SCIENCE

New technology gives digital displays advanced features

Researchers at Linköping University have developed a completely new type of display whose LEDs can contain sensors as well as absorb and emit light - in a single layer.

Researchers at Linköping University have now succeeded in developing a digital screen where the light-emitting diodes themselves have more functions than just emitting light - they can also react to touch, light, fingerprints, and detect the user's pulse.

The technology means that all sensors can now be baked into a single layer in the screen, something that today requires several different layers of technology for various functions, for example one for light, one for touch/gesture/motion. In the new technology, all sensor functions are embedded in the screen's light-emitting diodes, so-called perovskite LEDs - PeLED.

The crystalline material perovskite has a strong ability to both emit and absorb light, which opens up for the new possibilities. The screen created from the material can react to both light and touch, but the device can also be charged as a solar cell due to the material's ability to receive light.

Manufacturing of PeLED.

- There is a great potential for a new generation of digital displays where new advanced features can be created. From now on, it's about improving the technology into a commercially viable product.

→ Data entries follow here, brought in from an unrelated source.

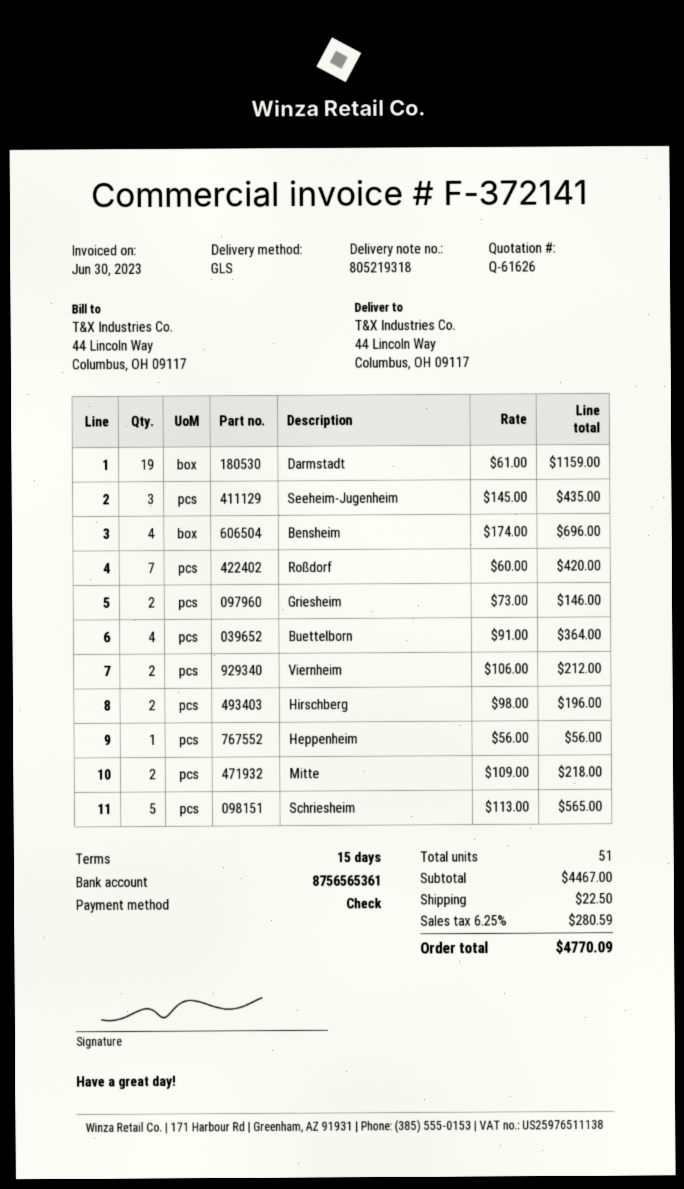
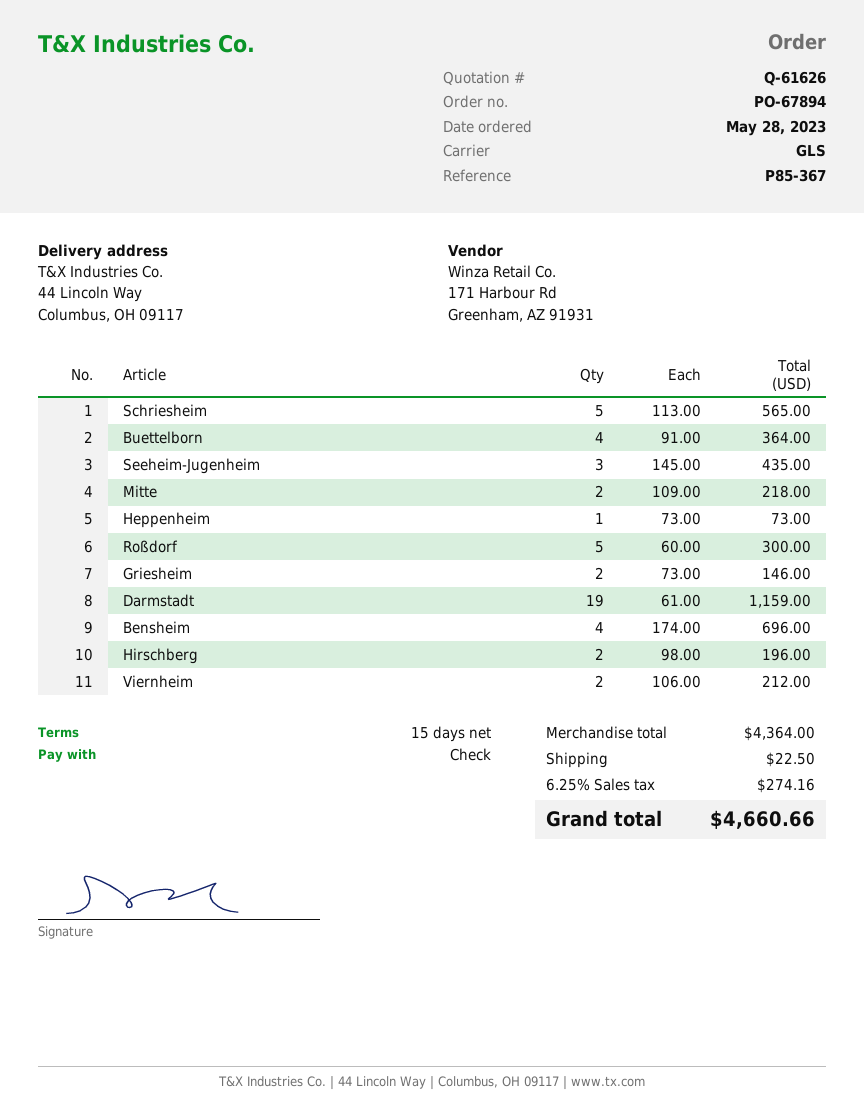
Roßdorf: 7 x 60.00 = 420.00 -> 5 x 60.00 = 300.00
Heppenheim: 1 x 56.00 = 56.00 -> 1 x 73.00 = 73.00
subtotal: 4467.00 -> 4364.00
tax: 6.25% = 280.59 -> 6.25% = 274.16
total: 4770.09 -> 4660.66

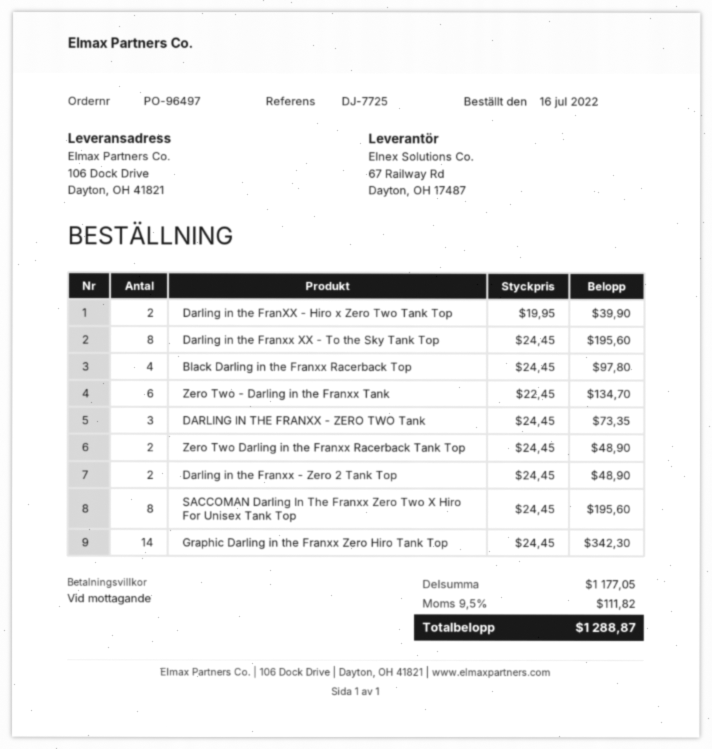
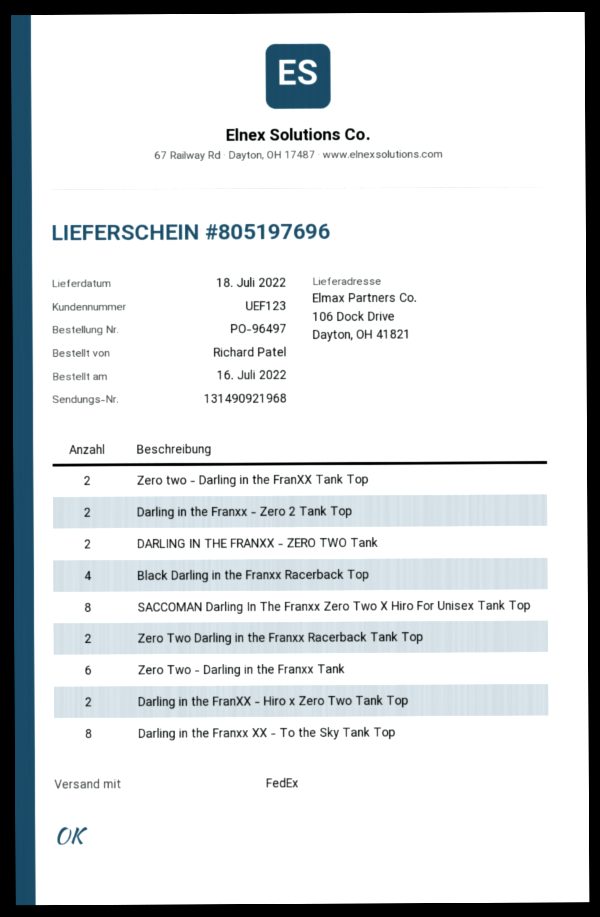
DARLING IN THE FRANXX - ZERO TWO Tank: 3 -> 2
Graphic Darling in the Franxx Zero Hiro Tank Top: 14 -> none
Zero two - Darling in the FranXX Tank Top: none -> 2

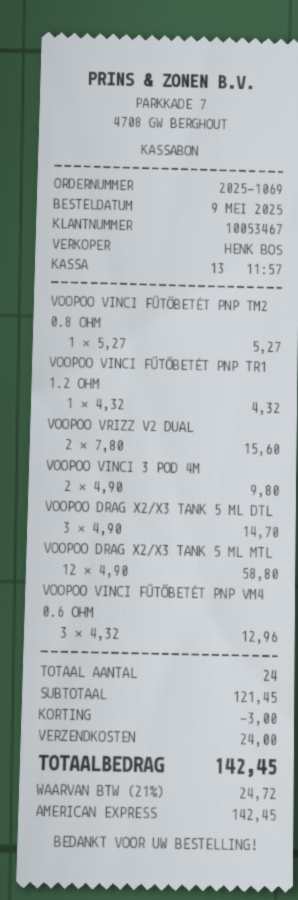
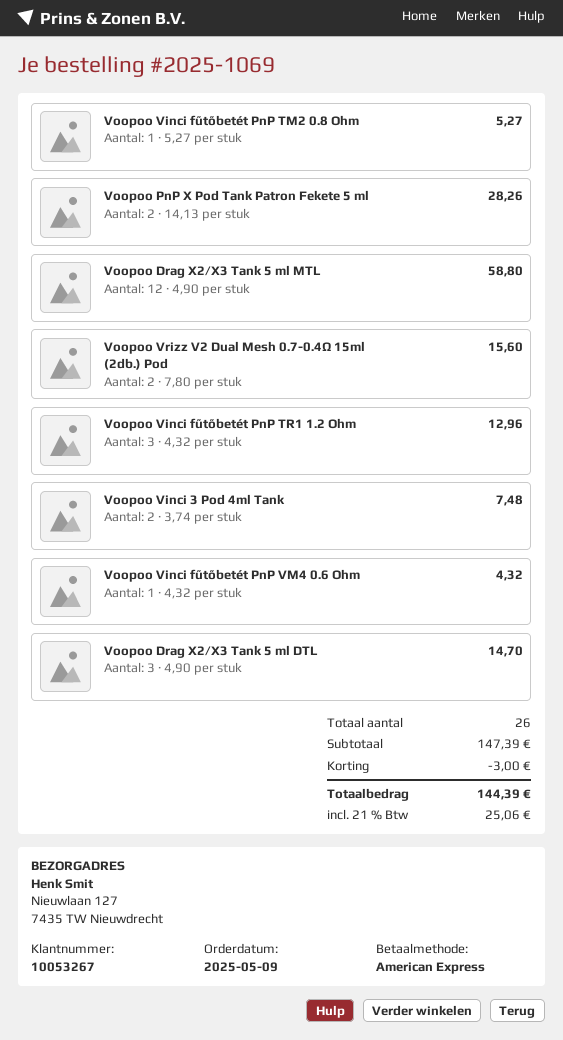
customer number: 10053467 -> 10053267
VOOPOO VINCI FŰTŐBETÉT PNP TR1 1.2 OHM: 1 x 4.32 = 4.32 -> 3 x 4.32 = 12.96
VOOPOO VINCI 3 POD 4M: 2 x 4.90 = 9.80 -> 2 x 3.74 = 7.48
VOOPOO VINCI FŰTŐBETÉT PNP VM4 0.6 OHM: 3 x 4.32 = 12.96 -> 1 x 4.32 = 4.32
Voopoo PnP X Pod Tank Patron Fekete 5 ml: none -> 2 x 14.13 = 28.26
total quantity: 24 -> 26
subtotal: 121.45 -> 147.39
shipping: 24.00 -> none
tax: 21% = 24.72 -> 21% = 25.06
total: 142.45 -> 144.39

For example - the screen of your smartwatch is off most of the time. During the screen's off time, it could instead absorb light to charge the watch, significantly extending the time between charges, says Chunxiong Bao, Associate Professor at Nanjing University and former postdoc at Linköping University.

"Proof of concept" for the new PeLED. The image shows the electroluminescence spectrum for PeLED, screen concept, schematic demonstration of touch function, pixel mapping, and touch function for input on the screen.

Another advantage of the new technology is the ability to display all colors that exist within the visible light spectrum with a single perovskite LED. Today, three LEDs are required, a red, a green, and a blue, which make up the RGB color space that a screen displays, by mixing the three colors at different intensities to thus produce the correct color hue.

Although the concept works, there are still some issues to be resolved before the screen becomes commercial. Among other things, the lifespan of the perovskite light-emitting diodes needs to be longer; currently, the screen can only be kept on for a few hours before the material becomes unstable and the diodes go out.

However, the researchers believe that many of the problems will be solved within ten years.